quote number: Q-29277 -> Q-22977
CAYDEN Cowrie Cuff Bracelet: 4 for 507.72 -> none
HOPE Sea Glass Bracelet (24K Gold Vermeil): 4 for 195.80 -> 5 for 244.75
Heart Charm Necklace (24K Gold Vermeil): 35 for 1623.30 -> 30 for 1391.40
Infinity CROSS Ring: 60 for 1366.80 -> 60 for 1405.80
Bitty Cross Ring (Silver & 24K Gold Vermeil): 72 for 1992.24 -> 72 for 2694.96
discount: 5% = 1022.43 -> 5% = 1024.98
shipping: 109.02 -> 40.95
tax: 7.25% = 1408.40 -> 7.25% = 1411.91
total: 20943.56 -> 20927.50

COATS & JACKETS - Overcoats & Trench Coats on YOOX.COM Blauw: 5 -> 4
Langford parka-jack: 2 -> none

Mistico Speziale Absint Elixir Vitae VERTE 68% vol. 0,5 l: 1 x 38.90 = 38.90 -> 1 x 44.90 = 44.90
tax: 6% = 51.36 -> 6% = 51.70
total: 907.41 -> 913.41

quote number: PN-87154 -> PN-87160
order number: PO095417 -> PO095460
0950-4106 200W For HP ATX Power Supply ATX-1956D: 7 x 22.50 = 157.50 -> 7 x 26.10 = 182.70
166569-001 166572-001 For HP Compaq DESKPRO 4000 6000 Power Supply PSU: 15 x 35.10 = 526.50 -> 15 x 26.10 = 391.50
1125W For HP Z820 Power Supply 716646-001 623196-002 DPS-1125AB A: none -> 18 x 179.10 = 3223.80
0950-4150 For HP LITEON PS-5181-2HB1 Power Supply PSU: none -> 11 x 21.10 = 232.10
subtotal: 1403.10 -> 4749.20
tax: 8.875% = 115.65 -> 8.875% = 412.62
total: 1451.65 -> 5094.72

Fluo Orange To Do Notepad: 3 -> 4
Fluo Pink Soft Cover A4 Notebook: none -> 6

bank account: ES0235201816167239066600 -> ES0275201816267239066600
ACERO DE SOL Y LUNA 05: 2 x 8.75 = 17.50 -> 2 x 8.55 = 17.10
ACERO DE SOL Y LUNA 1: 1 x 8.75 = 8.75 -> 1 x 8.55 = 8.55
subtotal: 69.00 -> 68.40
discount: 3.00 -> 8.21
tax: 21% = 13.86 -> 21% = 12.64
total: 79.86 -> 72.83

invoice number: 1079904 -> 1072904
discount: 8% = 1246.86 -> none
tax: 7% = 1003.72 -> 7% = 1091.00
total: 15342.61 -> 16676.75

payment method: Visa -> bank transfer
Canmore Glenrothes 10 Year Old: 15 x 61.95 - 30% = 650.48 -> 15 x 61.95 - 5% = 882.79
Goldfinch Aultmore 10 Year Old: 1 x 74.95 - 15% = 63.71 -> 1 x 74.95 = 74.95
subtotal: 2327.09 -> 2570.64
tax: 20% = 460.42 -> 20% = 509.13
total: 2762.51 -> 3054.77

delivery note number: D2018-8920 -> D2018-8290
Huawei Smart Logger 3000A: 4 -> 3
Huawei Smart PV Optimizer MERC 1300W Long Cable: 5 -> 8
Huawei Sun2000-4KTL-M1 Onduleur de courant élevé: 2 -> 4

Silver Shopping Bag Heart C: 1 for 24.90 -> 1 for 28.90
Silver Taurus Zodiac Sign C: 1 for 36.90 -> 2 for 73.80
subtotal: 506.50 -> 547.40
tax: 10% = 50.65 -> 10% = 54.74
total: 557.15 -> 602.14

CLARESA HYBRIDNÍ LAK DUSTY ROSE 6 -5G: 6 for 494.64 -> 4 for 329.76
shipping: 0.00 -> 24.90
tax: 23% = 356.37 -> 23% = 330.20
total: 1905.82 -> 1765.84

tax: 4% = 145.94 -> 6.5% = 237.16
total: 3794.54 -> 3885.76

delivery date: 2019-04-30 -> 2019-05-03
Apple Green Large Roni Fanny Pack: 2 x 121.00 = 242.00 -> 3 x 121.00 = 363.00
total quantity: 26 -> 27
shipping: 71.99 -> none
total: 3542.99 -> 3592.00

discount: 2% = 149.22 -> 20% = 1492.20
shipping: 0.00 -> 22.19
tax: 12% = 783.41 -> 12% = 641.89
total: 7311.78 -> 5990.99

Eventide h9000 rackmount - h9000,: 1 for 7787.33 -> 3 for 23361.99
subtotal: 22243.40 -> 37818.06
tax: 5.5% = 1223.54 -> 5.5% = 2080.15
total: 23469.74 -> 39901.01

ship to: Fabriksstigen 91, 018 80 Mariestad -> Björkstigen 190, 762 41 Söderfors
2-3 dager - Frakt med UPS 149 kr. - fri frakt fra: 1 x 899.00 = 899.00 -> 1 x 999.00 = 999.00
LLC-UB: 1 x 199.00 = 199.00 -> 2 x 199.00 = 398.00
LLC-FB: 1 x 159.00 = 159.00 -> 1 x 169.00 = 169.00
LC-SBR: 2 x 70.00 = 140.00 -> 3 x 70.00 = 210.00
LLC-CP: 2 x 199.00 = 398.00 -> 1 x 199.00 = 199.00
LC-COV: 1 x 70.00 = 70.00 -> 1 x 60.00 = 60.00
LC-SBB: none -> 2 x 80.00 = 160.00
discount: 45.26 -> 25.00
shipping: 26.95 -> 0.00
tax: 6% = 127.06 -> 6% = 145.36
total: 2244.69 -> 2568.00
..........
What is required =
Take the line with "shipping: 71.99 -> none" and every line after it in the data, and please reproduce them exactly, leaving out all other lines.

Solution =
shipping: 71.99 -> none
total: 3542.99 -> 3592.00

discount: 2% = 149.22 -> 20% = 1492.20
shipping: 0.00 -> 22.19
tax: 12% = 783.41 -> 12% = 641.89
total: 7311.78 -> 5990.99

Eventide h9000 rackmount - h9000,: 1 for 7787.33 -> 3 for 23361.99
subtotal: 22243.40 -> 37818.06
tax: 5.5% = 1223.54 -> 5.5% = 2080.15
total: 23469.74 -> 39901.01

ship to: Fabriksstigen 91, 018 80 Mariestad -> Björkstigen 190, 762 41 Söderfors
2-3 dager - Frakt med UPS 149 kr. - fri frakt fra: 1 x 899.00 = 899.00 -> 1 x 999.00 = 999.00
LLC-UB: 1 x 199.00 = 199.00 -> 2 x 199.00 = 398.00
LLC-FB: 1 x 159.00 = 159.00 -> 1 x 169.00 = 169.00
LC-SBR: 2 x 70.00 = 140.00 -> 3 x 70.00 = 210.00
LLC-CP: 2 x 199.00 = 398.00 -> 1 x 199.00 = 199.00
LC-COV: 1 x 70.00 = 70.00 -> 1 x 60.00 = 60.00
LC-SBB: none -> 2 x 80.00 = 160.00
discount: 45.26 -> 25.00
shipping: 26.95 -> 0.00
tax: 6% = 127.06 -> 6% = 145.36
total: 2244.69 -> 2568.00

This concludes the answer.